Next Monday Chris and I will be the proud parents of a Valley Christian High School Senior. I am incredibly unsure of what we are doing, but absolutely sure that what we are doing is 100% the right thing.
A some point of every day Chris and I look at each other and say "what would this situation feel like if our student where here?" and I am always encouraged by my husbands answer of "we would treat him like a member of the family". We intend to hold him to the standards of our family and we hope he will embrace us as a home away from home.
With two young kids that we can tote around here and there during the week, we have never allowed ourselves space for our life at home. We have never intentionally thought through our use of technology, we have never settled routine eating habits, we have never created a structured expectation of our evenings as a family. The impending arrival of a high school student has caused us to reflect on our lives in ways that the addition of our two children hasn't. Chris and I are really really good about talking about the changes that we want to make, but not so good at pushing ourselves and each other into enforcing them. We want to eat better, we want to exercise more, we want to spend more evenings playing cribbage over a cup of tea. Unfortunately the chaos of two kids, Chris taking two sets of classes on top of both of us working, we are mostly just living, day to day, getting by. When we talk about our lifestyle we rarely regard it with a smile, but almost always point out the things we desperately want to change. But when do we make our family life a priority and how? How do we start making changes when we have become so comfortable just getting by?

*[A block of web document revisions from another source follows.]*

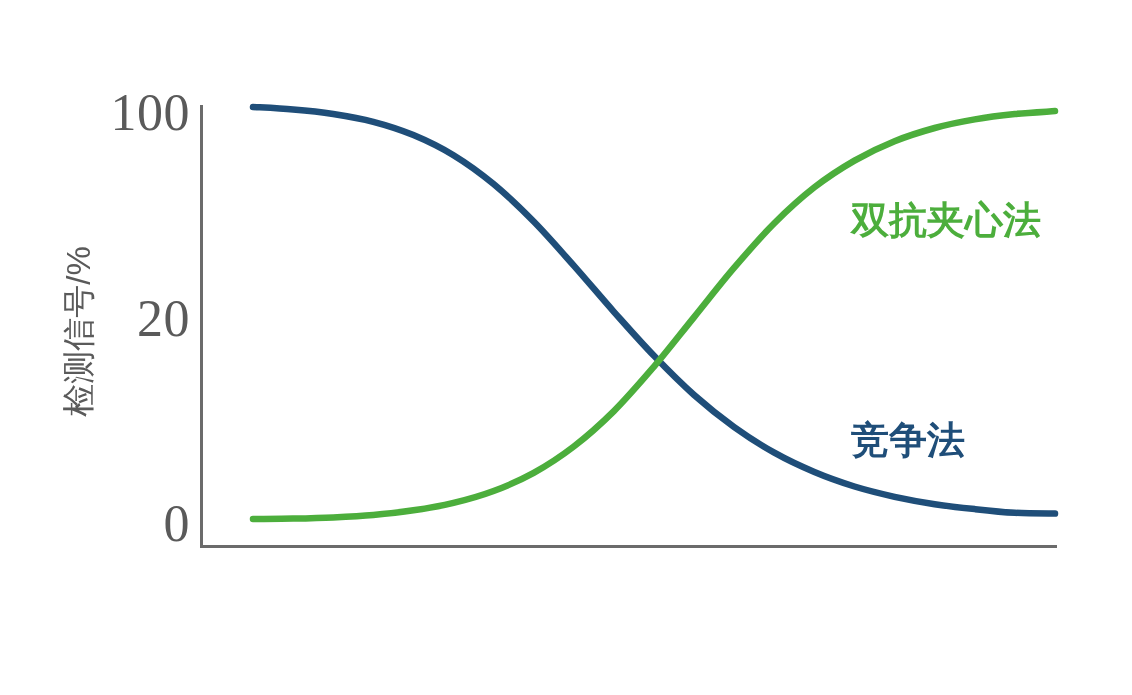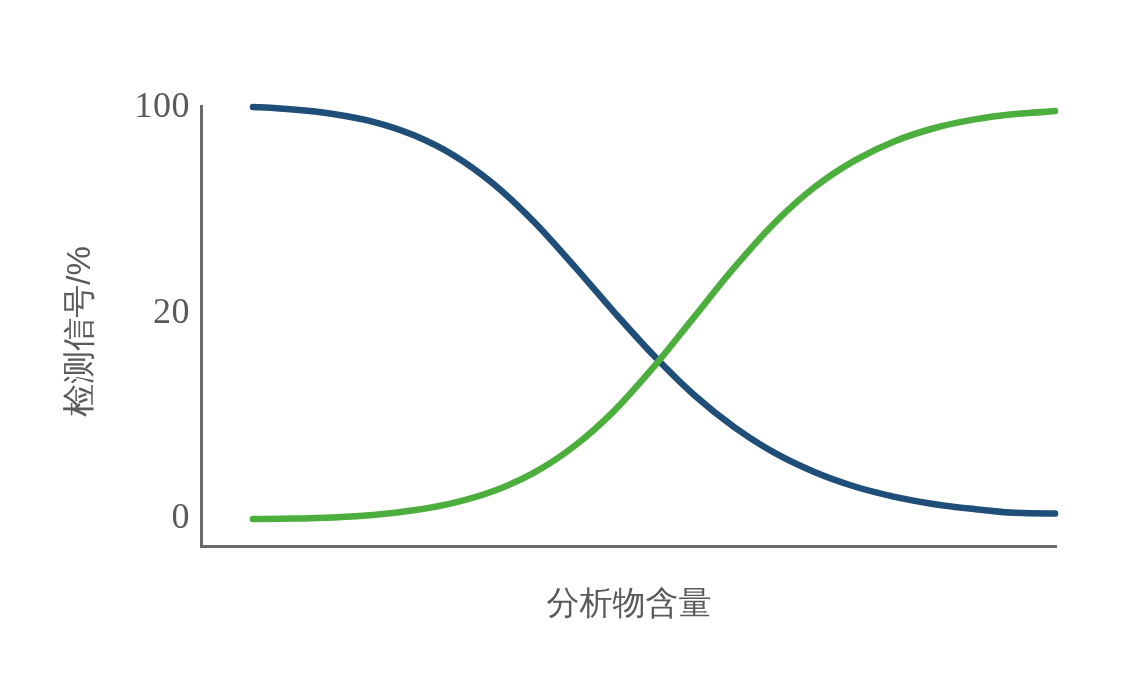"100" .tick-label { font-size: 36px -> 52px }
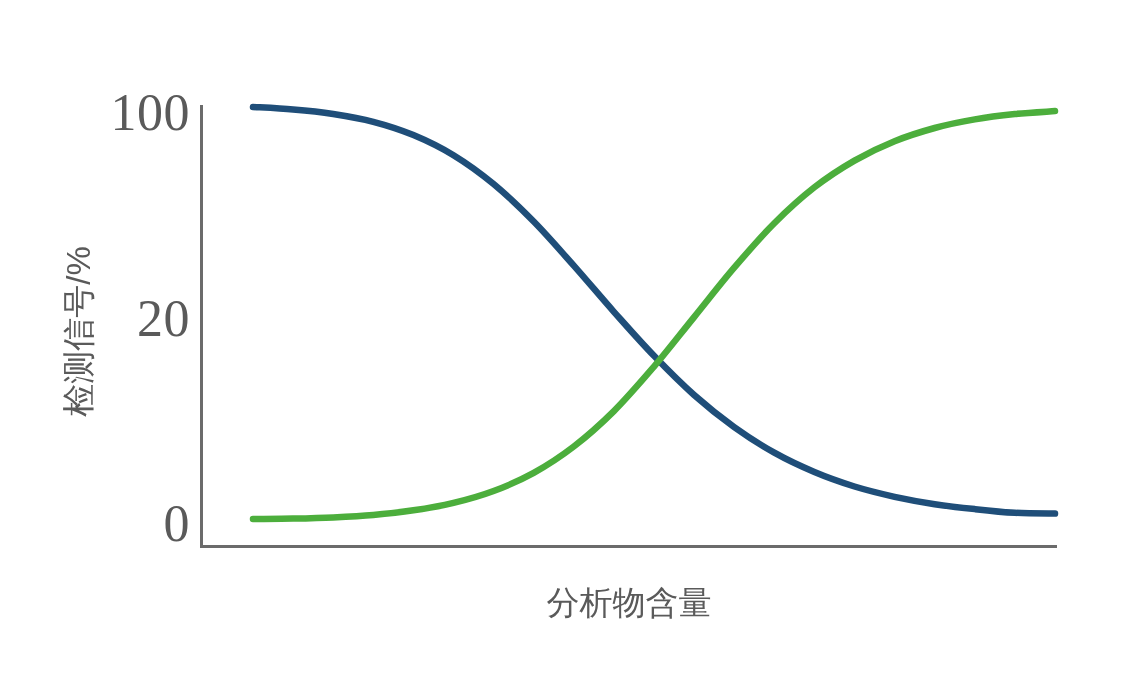"双抗夹心法" div.series-label { html: none -> <div>双抗夹心法</div> }
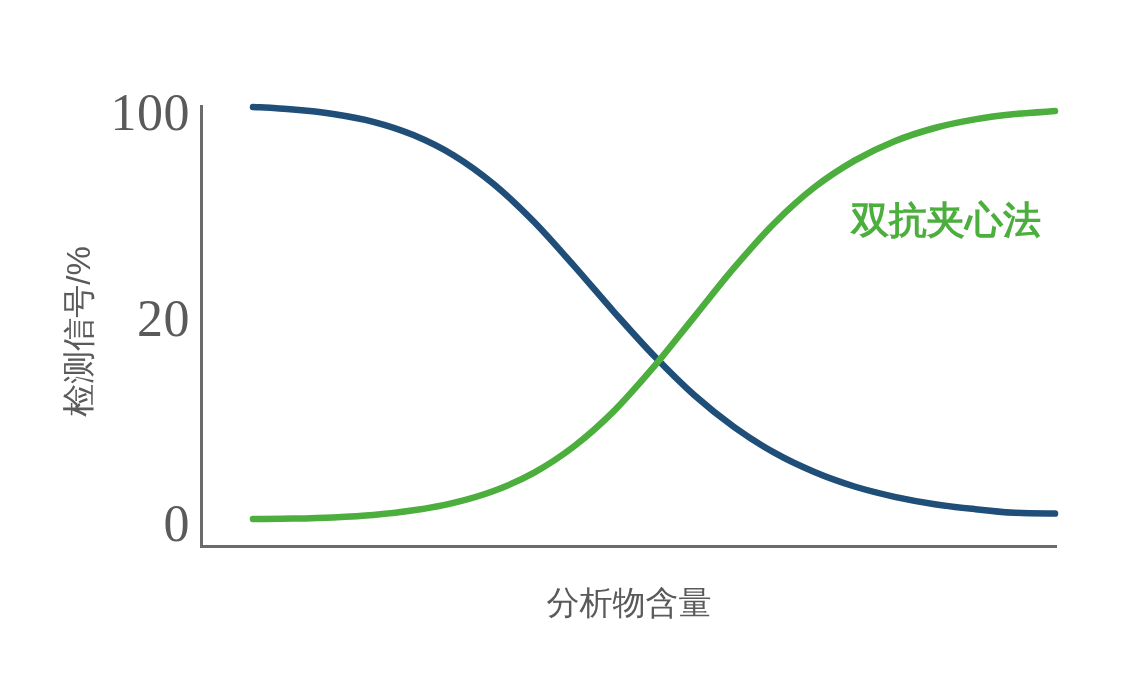"竞争法" div.series-label { html: none -> <div>竞争法</div> }
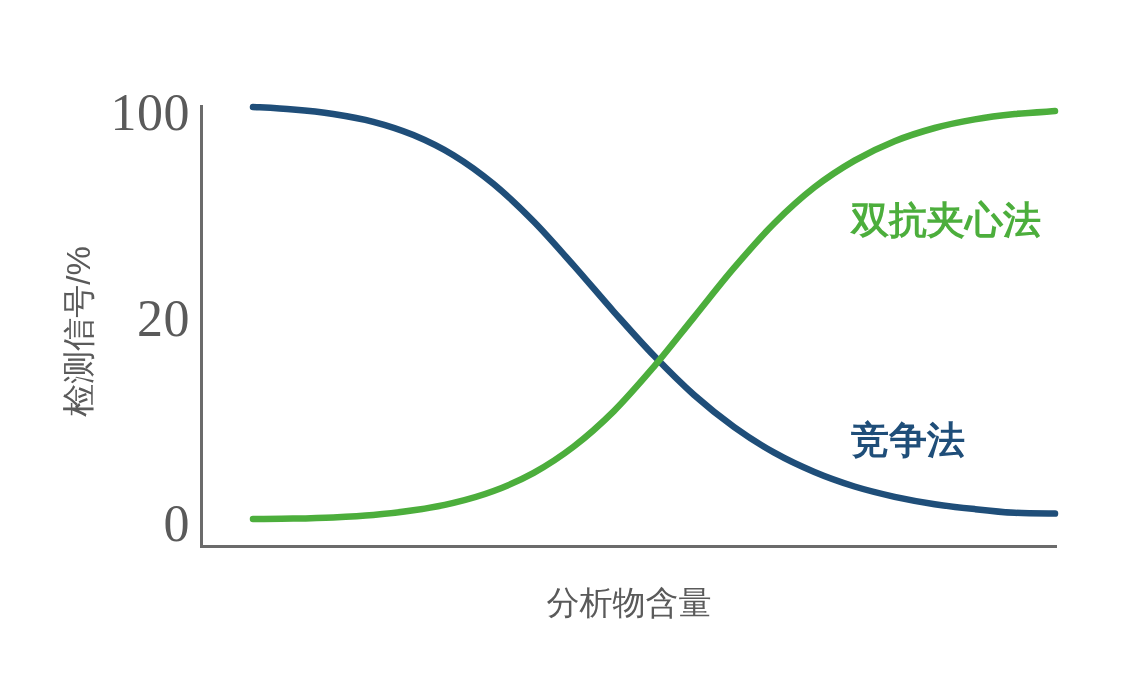"分析物含量" div.axis-title { html: <div>分析物含量</div> -> none }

Well for us, I think it is going to be adding another child. We are going to skip the years of waking up in the middle of the night and go straight to calculus homework and cell phones. When we started talking about housing a student we realized there was a lot more to the conversation than just needing an extra bed and a desk. How are we going to manage use of technology and will we have to hold ourselves to the same standards? Can we still make peanut butter and jelly for Scarlett and call it good, while Chris and I scarf down a bowl of canned soup and a tuna melt on the nights that we just have too much going on and can't imagine making dinner? Do we start chore charts and include our student? Do we need a family calendar for social events? We decided yes, we will recenter our lives around the lives that we want to live when our kids are grown. By hosting a student we have forced ourselves to be intentional. We are testing our idolized visions of our future as a family on this new addition.
I am still a little nervous about the changes we will need to make, but I am also excited to start living an intentional life style. This is one crazy jump, but after almost a year of prayer regarding our home and how we can best use it for His good, I know we are exactly where God wants us.
So if you see a random Korean kid popping up in our photos, this is Heon, the newest member of our family.